- _WORK REQUEST_
Start at the top of the records and, please, print each line exactly through the line that contains "-67,7 +67,7 @@", leaving out all pictures.

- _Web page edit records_
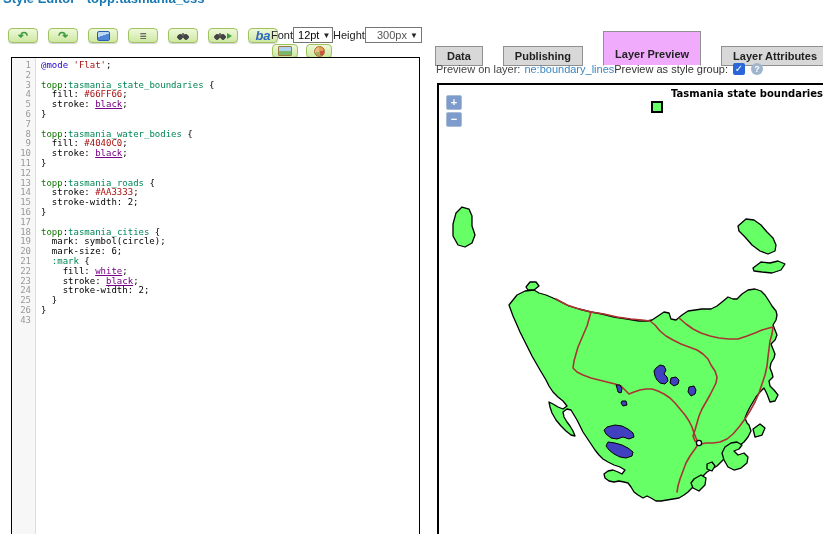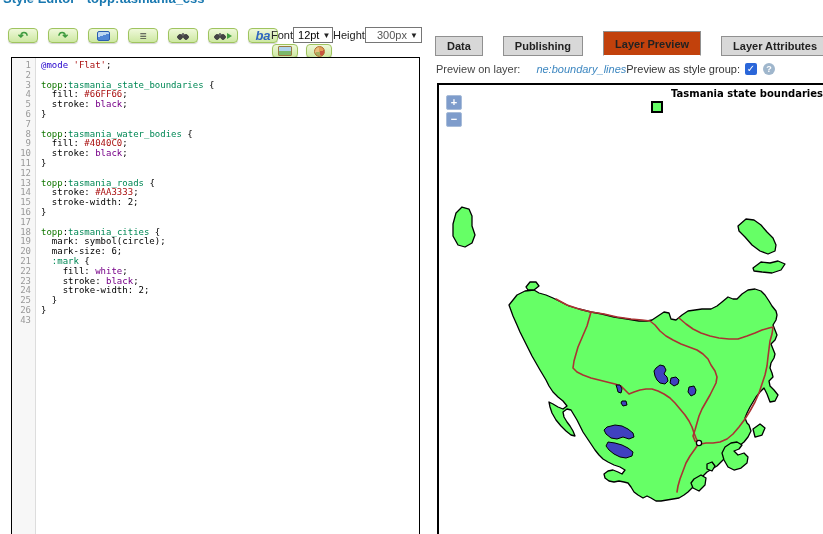--- a/index.html
+++ b/index.html
@@ -63,7 +63,7 @@
   .tabs { position:absolute; left:435px; top:31px; display:flex; gap:20px; align-items:flex-end; }
   .tab { background:#d8d8d8; border:1px solid #909090; padding:3px 11px; font-weight:bold;
          font-size:11px; color:#222; cursor:pointer; white-space:nowrap; }
-  .tab.active { background:#c2410c; border-bottom:1px solid #fff; padding-top:6px; padding-bottom:5px; }
+  .tab.active { background:#f0abfc; border-bottom:1px solid #fff; padding-top:16px; padding-bottom:5px; }
 
   .preview-bar { position:absolute; left:436px; top:63px; width:372px; display:flex;
                  align-items:flex-start; font-size:11px; color:#444; }

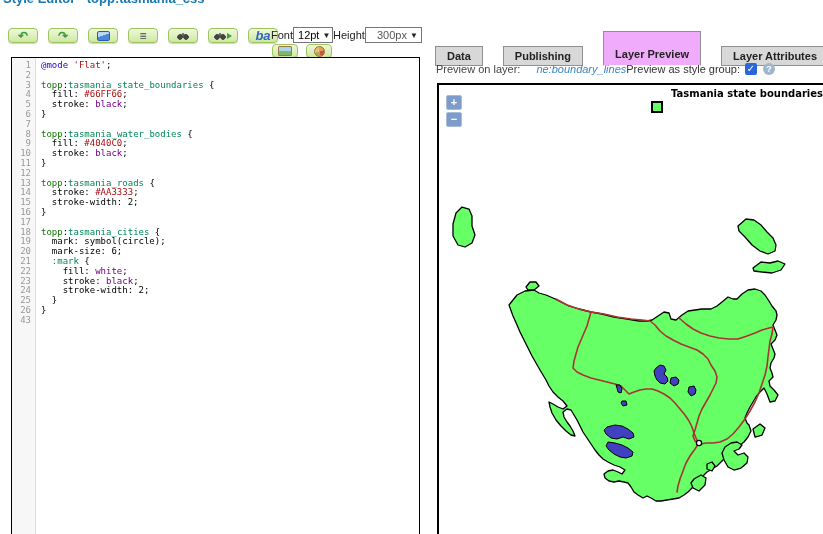--- a/index.html
+++ b/index.html
@@ -67,7 +67,7 @@
 
   .preview-bar { position:absolute; left:436px; top:63px; width:372px; display:flex;
                  align-items:flex-start; font-size:11px; color:#444; }
-  .layer-link { color:#3d87c0; margin-left:16px; cursor:pointer;font-style:italic; }
+  .layer-link { color:#3d87c0; margin-left:4px; cursor:pointer; }
   .group-label { color:#333; }
   .checkbox { width:12px; height:12px; background:#2a66d9; border-radius:2px; margin-left:5px;
               display:flex; align-items:center; justify-content:center; color:#fff;

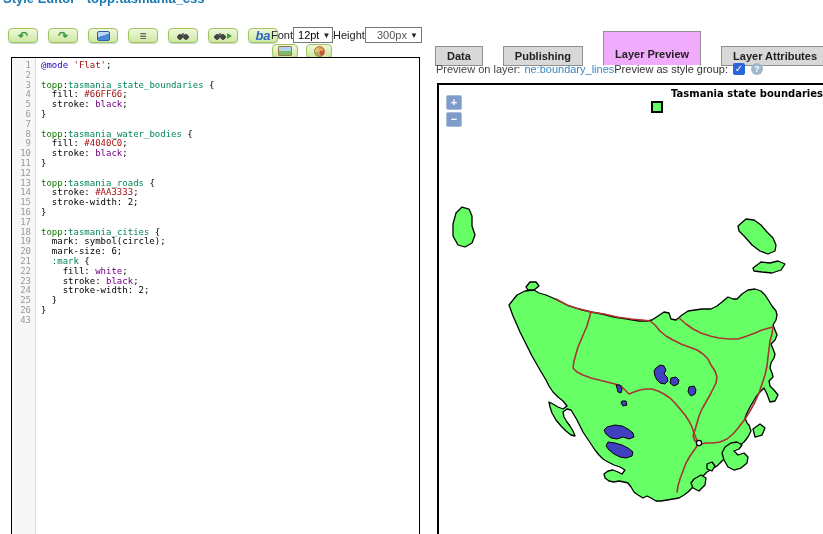--- a/index.html
+++ b/index.html
@@ -56,7 +56,7 @@
   .tok-num { color:#aa1111; }
   .tok-tag { color:#117700; }   
   .tok-v3  { color:#008855; }   
-  .tok-kw2 { color:#770088; }   
+  .tok-kw2 { color:#770088;text-decoration:underline; }   
   .tok-pl  { color:#000; }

- _WRITTEN ANSWER_
--- a/index.html
+++ b/index.html
@@ -63,7 +63,7 @@
   .tabs { position:absolute; left:435px; top:31px; display:flex; gap:20px; align-items:flex-end; }
   .tab { background:#d8d8d8; border:1px solid #909090; padding:3px 11px; font-weight:bold;
          font-size:11px; color:#222; cursor:pointer; white-space:nowrap; }
-  .tab.active { background:#c2410c; border-bottom:1px solid #fff; padding-top:6px; padding-bottom:5px; }
+  .tab.active { background:#f0abfc; border-bottom:1px solid #fff; padding-top:16px; padding-bottom:5px; }
 
   .preview-bar { position:absolute; left:436px; top:63px; width:372px; display:flex;
                  align-items:flex-start; font-size:11px; color:#444; }

--- a/index.html
+++ b/index.html
@@ -67,7 +67,7 @@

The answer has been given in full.